Kirkus Reviews QR Code
CROSSING THE LINE by Sarah Towle

CROSSING THE LINE

Finding America in the Borderlands

by Sarah Towle

Pub Date: June 18th, 2024
ISBN: 9781647425791
Publisher: She Writes Press

Towle, an educator and activist, confronts America’s immigration system in this debut nonfiction book.

“Whatever the answer” to America’s immigration crisis, writes the author, “a dream deferred—dried up like a raisin in the sun—is indeed justice denied.” To refugees, asylum seekers, and immigrants from around the world, America has long stood as a haven of peace, prosperity, and freedom. Over the last two decades, however, the U.S. has been at the forefront of a new global paradigm that prioritizes national security above human rights, per Towle’s eye-opening narrative. Focusing on what she calls the “Border Industrial Complex,” the author outlines the ways in which the U.S. and Europe have forged a system of “global apartheid” through draconian visa requirements, passport controls, border walls, and other anti-immigration policies. The book offers readers an astute analysis that provides a well-researched overview of the current immigration system as well as historical context for the ways in which racism and xenophobia have shaped American policy in the past. Bipartisan in her critiques, Towle traces the modern roots of America’s anti-immigration ethos from Reagan through Clinton to the post-9/11 Bush administration, though she also holds the Obama and Biden administrations to account for their subsequent complicity.

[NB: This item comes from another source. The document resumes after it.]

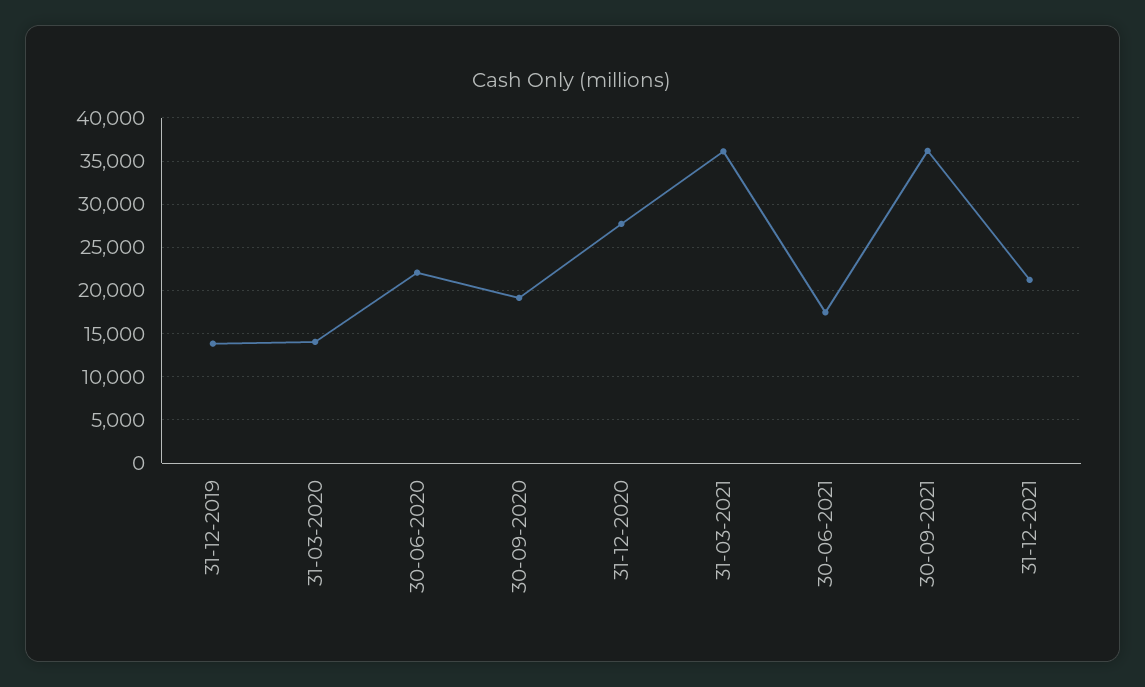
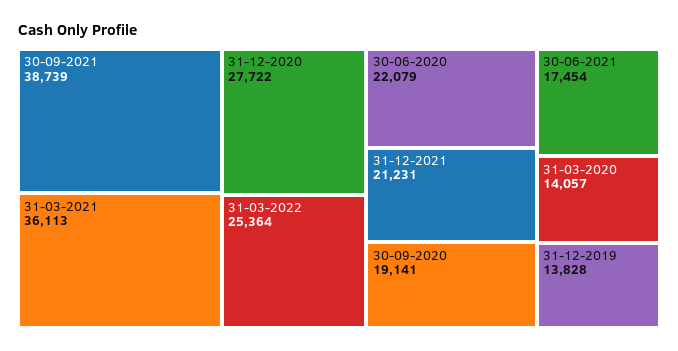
30-09-2021: 36000 -> 38739
31-03-2022: none -> 25364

The book stands out by centering the lived experiences of the victims of Immigration and Customs Enforcement (ICE), particularly the subagency known as Enforcement and Removals Operations (“aka ICE Air, ‘the deportation machine’”). Working with the Texas A&M University School of Law Immigrant Rights Clinic and the Cameroon Advocacy Network and privileged with white skin that allowed her to “cross borders with relative ease,” Towle shares her firsthand experiences at the U.S.-Mexican border, where she met freedom-seekers whose home countries spanned from Central America to Cameroon. The author’s observation that merely seeing and documenting the experiences of victims is a “subversive act” powerfully underscores the stories of mothers ripped away from their children, men detained indefinitely without due process during the Covid-19 pandemic that “turned prisons into death traps,” and asylum-seekers returned to the violent battlefields of war-torn countries.

A powerful exposé of the human costs of America’s immigration policies.